Monday, April 07, 2014

The Echos of Loving v. Virginia in the Battle for Gay Marriage

While racism is alive and well in some quarters - e.g., Southwest Virginia and today's Republican Party - most people nowadays are shocked to think that once many states made it illegal for blacks and whites to marry.  But, such was the law in Virginia until the U.S. Supreme Court (a Court very different from the one we are now saddled with) struck down laws banning interracial marriage.  With a series of federal district court rulings having struck down state bans on same sex marriage, the parallels between the religious basis for bans on interracial marriage and sames sex marriage bans are hard to overlook even if those motivated by anti-gay animus strive to argue otherwise.  It is important to remember that the Virginia courts that upheld Virginia's ban on interracial marriage cited God and the Bible just as gay marriage opponents do today.  They may try to put lipstick on the pig of religious based bigotry, but it is still a foul swine.  A piece in NewsOK looks at the echos of Loving v. Virginia:

To some people in Virginia, the fight over legalization of same-sex marriage echoes a decades-old battle over the state's 1924 law banning marriage between white and black people.

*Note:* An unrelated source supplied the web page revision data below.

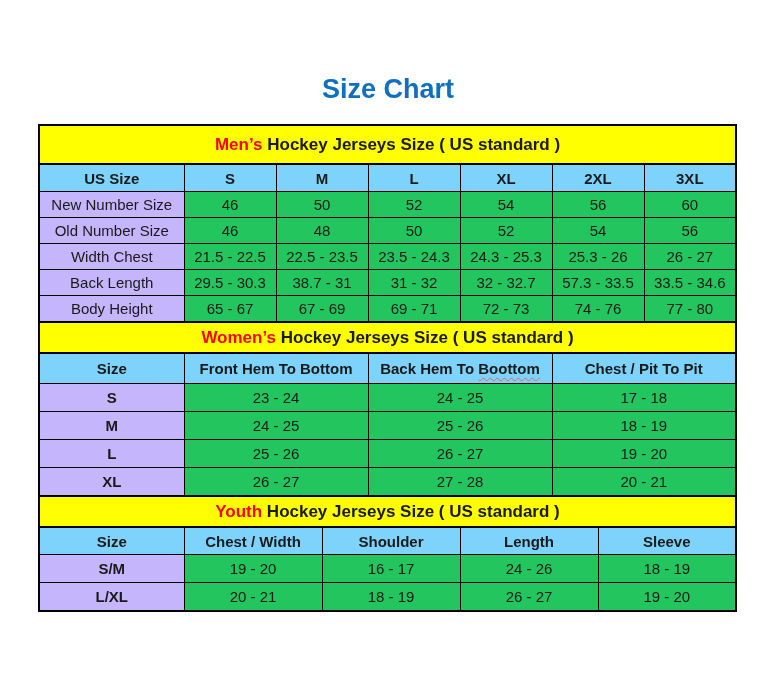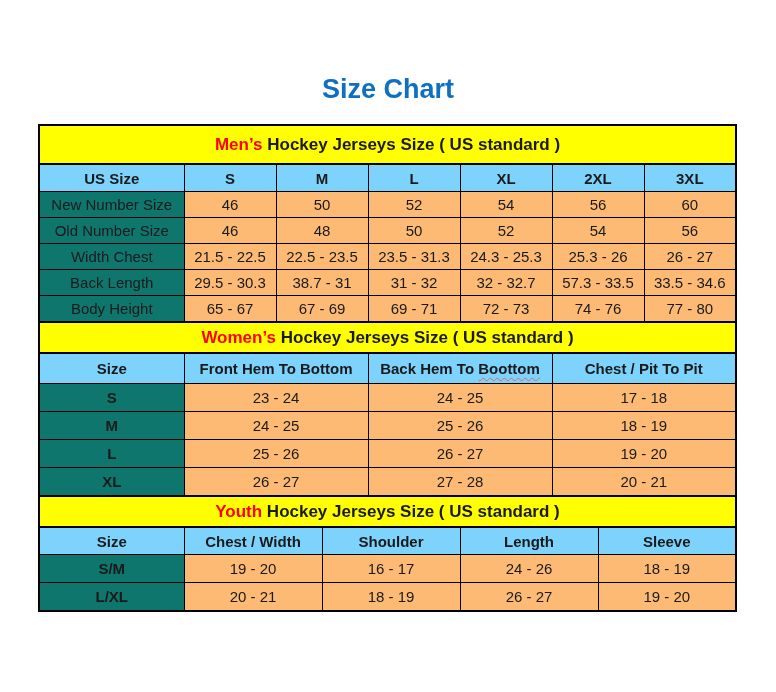--- a/index.html
+++ b/index.html
@@ -73,7 +73,7 @@
   table.sec td.rowlabel {
     font-size: 15px;
     font-weight: normal;
-    background: #0f766e;
+    background: #c4b5fd;
   }
   #t-womens td.rowlabel, #t-youth td.rowlabel { font-weight: bold; }
   #t-womens td.val, #t-womens td.rowlabel { height: 27px; }

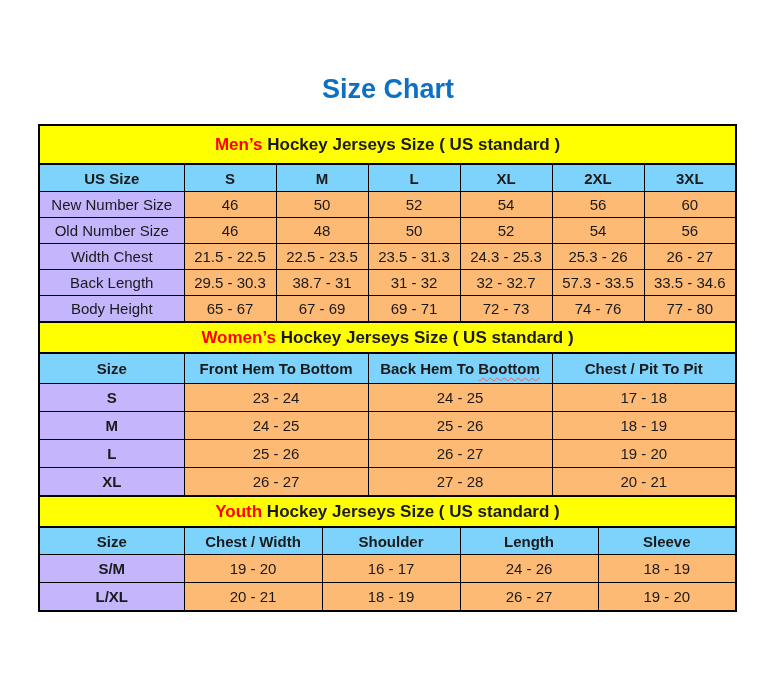--- a/index.html
+++ b/index.html
@@ -68,7 +68,7 @@
     font-size: 15px;
     font-weight: normal;
     height: 25px;
-    background: #fdba74;
+    background: #22c55e;
   }
   table.sec td.rowlabel {
     font-size: 15px;

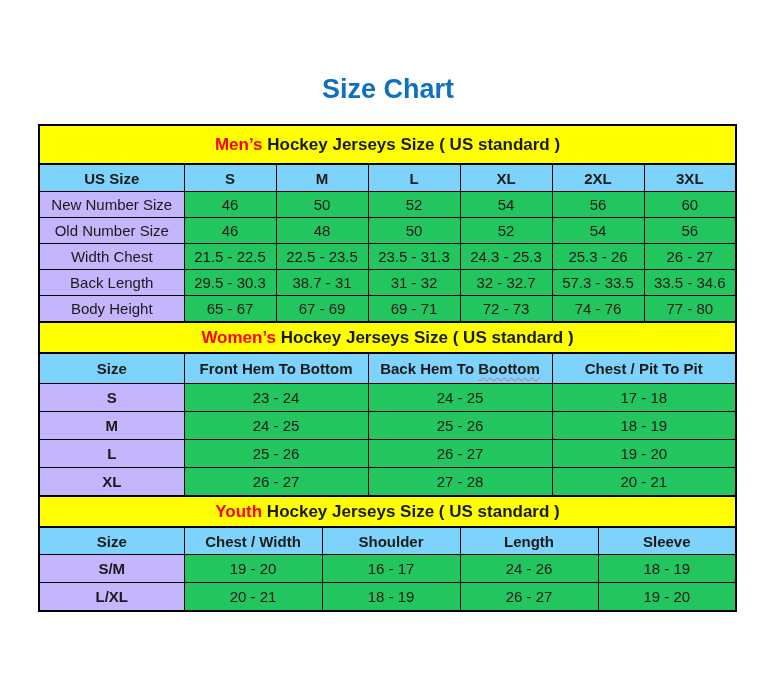--- a/index.html
+++ b/index.html
@@ -146,7 +146,7 @@
             <td class="rowlabel">Width Chest</td>
             <td class="val">21.5 - 22.5</td>
             <td class="val">22.5 - 23.5</td>
-            <td class="val">23.5 - 31.3</td>
+            <td class="val">23.5 - 24.3</td>
             <td class="val">24.3 - 25.3</td>
             <td class="val">25.3 - 26</td>
             <td class="val">26 - 27</td>

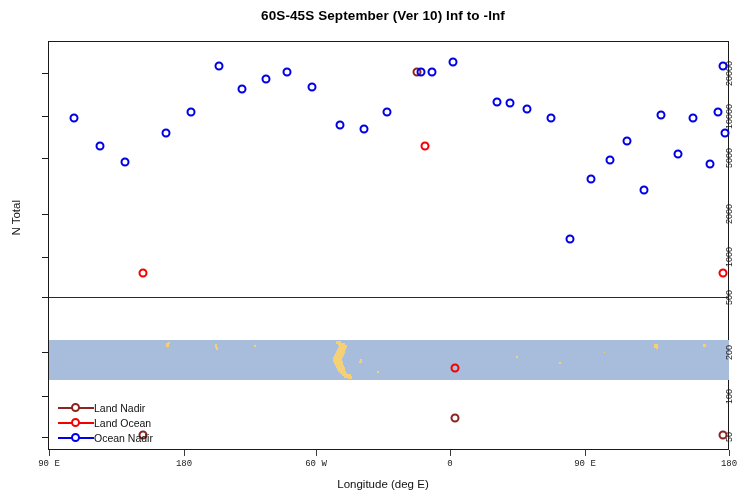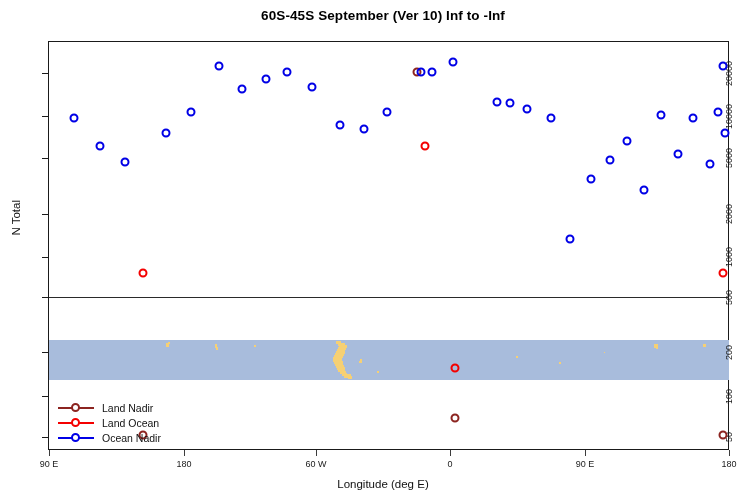--- a/index.html
+++ b/index.html
@@ -62,7 +62,7 @@
     position:absolute;top:1.5px;left:13px;width:9px;height:9px;border-radius:50%;
     box-sizing:border-box;border-width:2.6px;border-style:solid;background:#fff;
   }
-  .legend-lbl{font-size:10.5px;color:#111;margin-left:8px;white-space:nowrap;}
+  .legend-lbl{font-size:10.5px;color:#111;white-space:nowrap;}
   .ln-nadir{background:#8c2420;} .mk-nadir{border-color:#8c2420;}
   .ln-glint{background:#f40000;} .mk-glint{border-color:#f40000;}
   .ln-ocean{background:#0000e6;} .mk-ocean{border-color:#0000e6;}

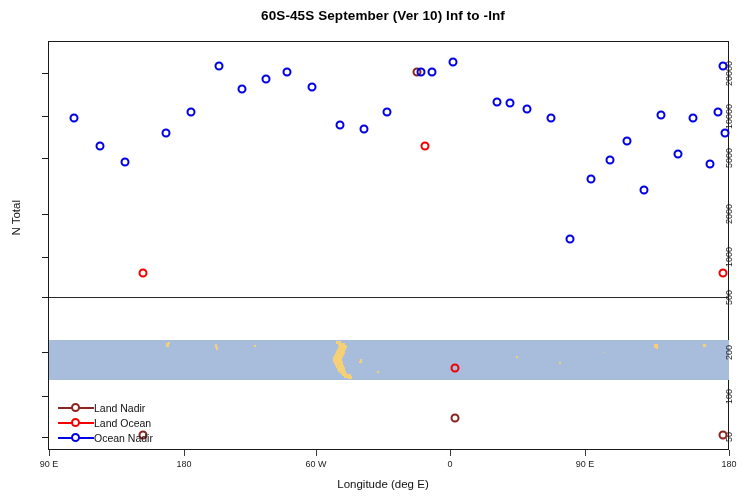--- a/index.html
+++ b/index.html
@@ -32,7 +32,7 @@
   .xtick-mark{position:absolute;width:1px;background:#3c3c3c;height:6px;top:450px;}
   .xtick-label{
     position:absolute;top:459px;font-size:9px;color:#1a1a1a;
-    transform:translateX(-50%);white-space:nowrap;
+    transform:translateX(-50%);white-space:nowrap;font-family:Liberation Mono, monospace;
   }
   .axis-x-title{
     position:absolute;left:0;top:478px;width:750px;text-align:center;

"You're talking about pure prejudice as the basis of both laws," argued Philip J. Hirschkop, who as a young lawyer in the 1960s represented an interracial couple that successfully challenged Virginia's ban on "miscegenation," or mixing of the races.

But opponents of gay marriage reject the comparison.  "It's a slur and a slander on all those Americans who understand that there is something unique and special about husbands and wives coming together in marriage," said Brian Brown, president of the National Organization for Marriage

The U.S. Supreme Court, in a unanimous 1967 decision, struck down the Virginia law — and similar ones in roughly one-third of the states.

"There can be no doubt that restricting the freedom to marry solely because of racial classifications violates the central meaning of the Equal Protection Clause," Chief Justice Earl Warren wrote in the landmark ruling.

In February, U.S. District Judge Arenda Wright Allen tossed Virginia's ban on same-sex marriage, concluding it, too, violated the Constitution's Equal Protection Clause. She also made a direct link to the Loving case of 47 years ago.

"Tradition is revered in the Commonwealth, and often rightly so. However, tradition alone cannot justify denying same-sex couples the right to marry any more than it could justify Virginia's ban on interracial marriage," she wrote.

The trial judge in the Loving case had declared, "Almighty God created the races white, black, yellow, malay and red, and he placed them on separate continents. And, but for the interference with his arrangement, there would be no cause for such marriage. The fact that he separated the races shows that he did not intend for the races to mix."

"When the question is asked about marriage, most people then dig into their beliefs," said Hilary Shelton, the NAACP's senior vice president for advocacy and policy, noting that many black people attend church. "So when the question's asked about marriage, you find that most will say, well, my religion doesn't support that. But if you ask them if people should be able to legally enter into those contracts, you'll find the numbers go up astronomically."

The way the NAACP is looking at issues like this, it's not that we're necessarily promoting interracial marriage or gay marriage," he said. "We're promoting equal opportunity and equal protection under the law, saying that people of the same gender should be able to enter into that same set of contracts as people of two different genders. So it really is a civil rights issue."

Hirschkop, now 77 and living in Lorton, Va., represented the Lovings before the Supreme Court along with Bernard S. Cohen. He said that case and the same-sex case represented the culmination of a change in societal attitude.

"Loving had reached its time. Enough was enough at that point," he said. "And that's the story of the same-sex marriage now. It's reached its time."

Opponents of marriage equality can whine all they want, but ultimately their opposition boils down to two things: religious belief based bigotry and animus towards gays.  Hopefully, more and more of the larger public are coming to see this reality through all the smoke screens the hate merchants are setting up.